- Ungrej Location within Albania
- Coordinates: 41°52′N 19°47′E﻿ / ﻿41.867°N 19.783°E
- Country: Albania
- County: Lezhë
- Municipality: Lezhë

Population (2023)
- • Administrative unit: 465
- Time zone: UTC+1 (CET)
- • Summer (DST): UTC+2 (CEST)

= Ungrej =

Ungrej is a village and a former municipality in the Lezhë County, northwestern Albania. At the 2015 local government reform it became a subdivision of the municipality Lezhë.

==Demographics==
At the 2015 local government reform, Ungrej became a subdivision of the municipality Lezhë. As of the 2023 Albanian census, Ungrej had a population of 465 residents, spread across an area of 118.0 square kilometers, resulting in a low population density of approximately 3.9 inhabitants per square kilometer. The population has declined significantly in recent years, with a reported decrease of 9.8% since 2011. The gender distribution was slightly skewed, with males comprising 54.2% (252 individuals) and females 45.8% (213 individuals) of the population.

The age structure in 2023 showed that the majority of residents (69.7%) were between 15 and 64 years old, reflecting the working-age population. Children aged 0–14 made up 9.5% of the population, while 20.9% were aged 65 and over, indicating an aging demographic trend in the village.

==History==
Ungrej holds a notable place in the historical and cultural landscape of northern Albania. Originally part of the broader mountainous region known as Kashnjet, Ungrej rose to administrative prominence after the Congress of Lushnjë in 1920 when it was designated the center of the Mirdita sub-prefecture. This change brought increased infrastructure, including the extension of a telephone line along the Shkodër-Orosh road and the establishment of gendarmerie posts in Ungrej, Qafë-Vorrëz, and Shën Pal. The name of the village means "Good Field" and reflects its transformation from a remote highland area into a hub of local governance. In 1970, an administrative reform united the villages of Ungrej, Kashnjet, and Kalivaç into a single local unit that today includes several mountain communities.

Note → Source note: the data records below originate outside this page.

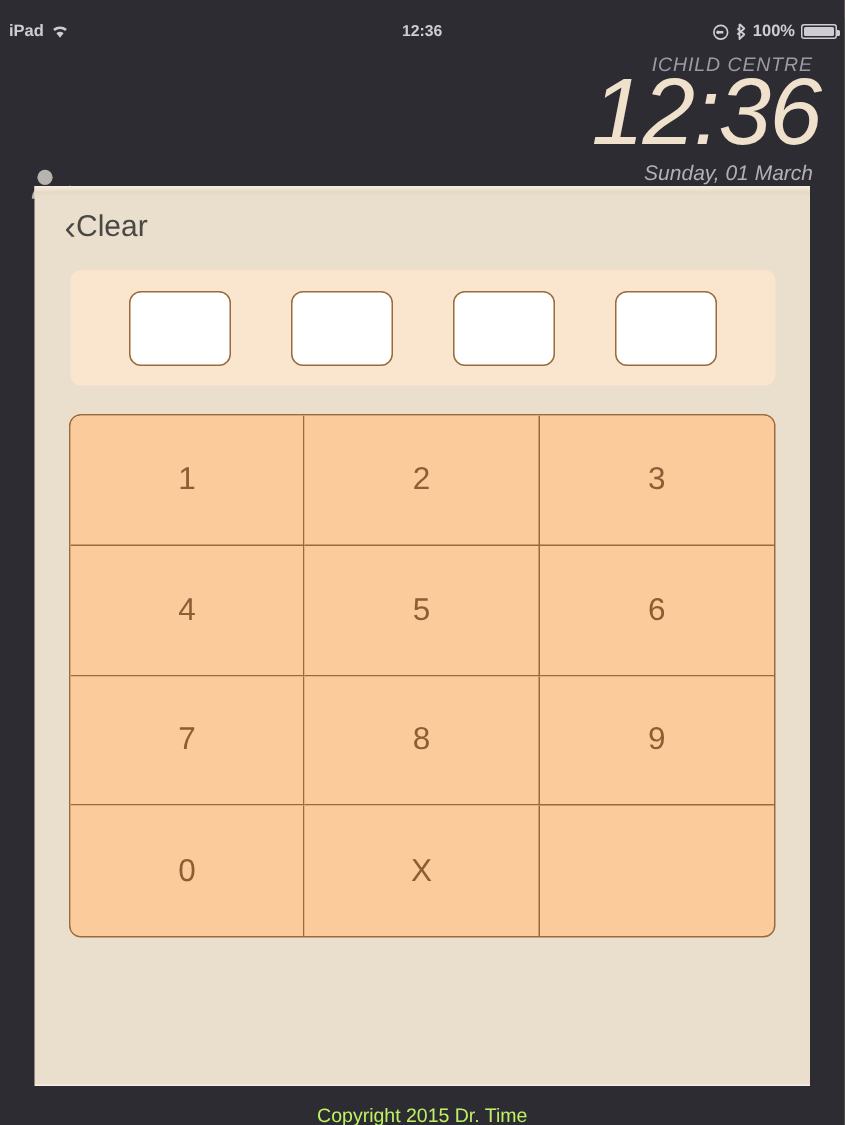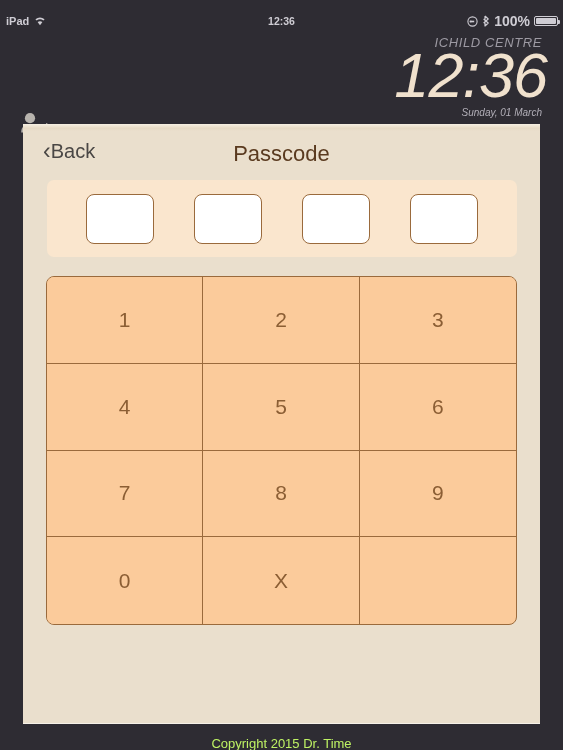--- a/index.html
+++ b/index.html
@@ -33,7 +33,7 @@
     background:#cfcdd4; border-radius:0 1px 1px 0;
   }
   #battery i{ display:block; height:100%; width:100%; background:#cfcdd4; border-radius:1px; }
-  #batt-pct{ font-size:14px; font-weight:bold; }
+  #batt-pct{ font-size:11px; font-weight:bold; }
 
   
   #header{

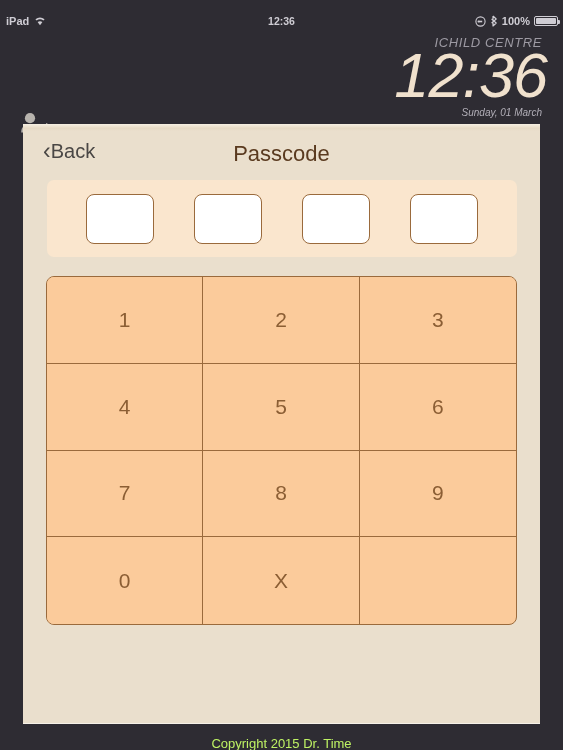--- a/index.html
+++ b/index.html
@@ -50,7 +50,7 @@
   }
   #clock-date{
     position:absolute; right:21px; top:77px;
-    color:#b2afb8; font-size:10px;
+    color:#b2afb8; font-size:14px;
   }
   #user-chip{
     position:absolute; left:20px; top:82px;

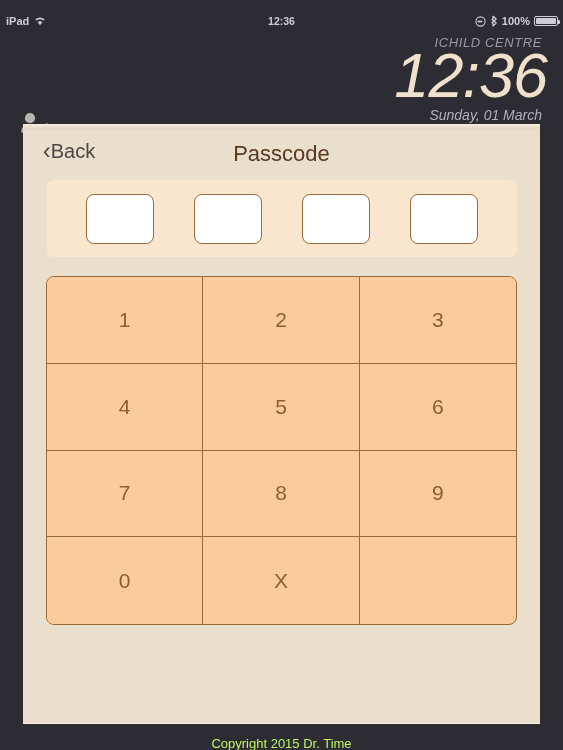--- a/index.html
+++ b/index.html
@@ -185,7 +185,7 @@
     <div id="navbar">
       <div id="back-btn">
         <span class="carat">‹</span>
-        <span>Back</span>
+        <span>Clear</span>
       </div>
       <div id="nav-title">Passcode</div>
     </div>

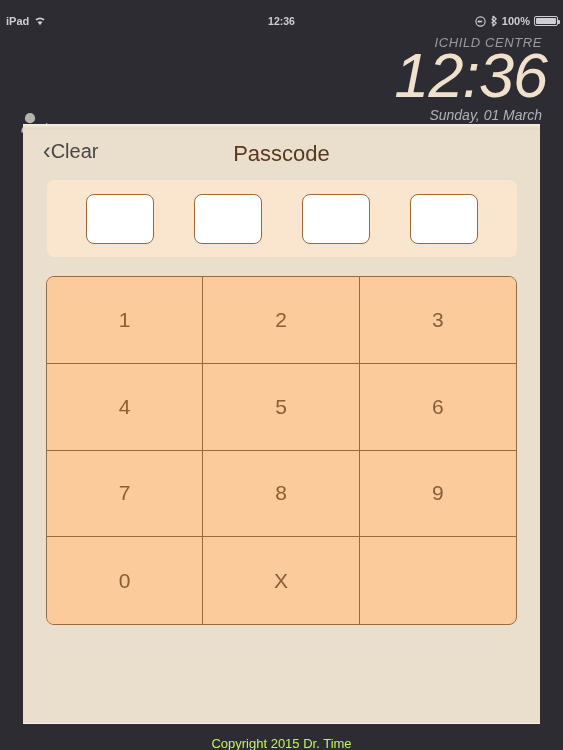--- a/index.html
+++ b/index.html
@@ -187,7 +187,6 @@
         <span class="carat">‹</span>
         <span>Clear</span>
       </div>
-      <div id="nav-title">Passcode</div>
     </div>
 
     <div id="pc-wrap">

The area also has deep historical roots dating back to antiquity. It was once inhabited by the Illyrian tribe of the Pirustae, and evidence of their presence includes Bronze Age burial mounds in Kalor, a bronze helmet found in Fregën, and the remains of early Christian churches. Over the centuries, Ungrej and its surroundings became a stop for travelers, herders, and scholars alike. Notably, the Austro-Hungarian scholar Baron Nopça passed through the region between 1905 and 1910, while many Albanian professionals served in Kashnjet during their early careers. The area's tradition of hospitality remains a hallmark of its identity, with a rich oral history reflecting the unwritten highland code of honor and generosity toward travelers.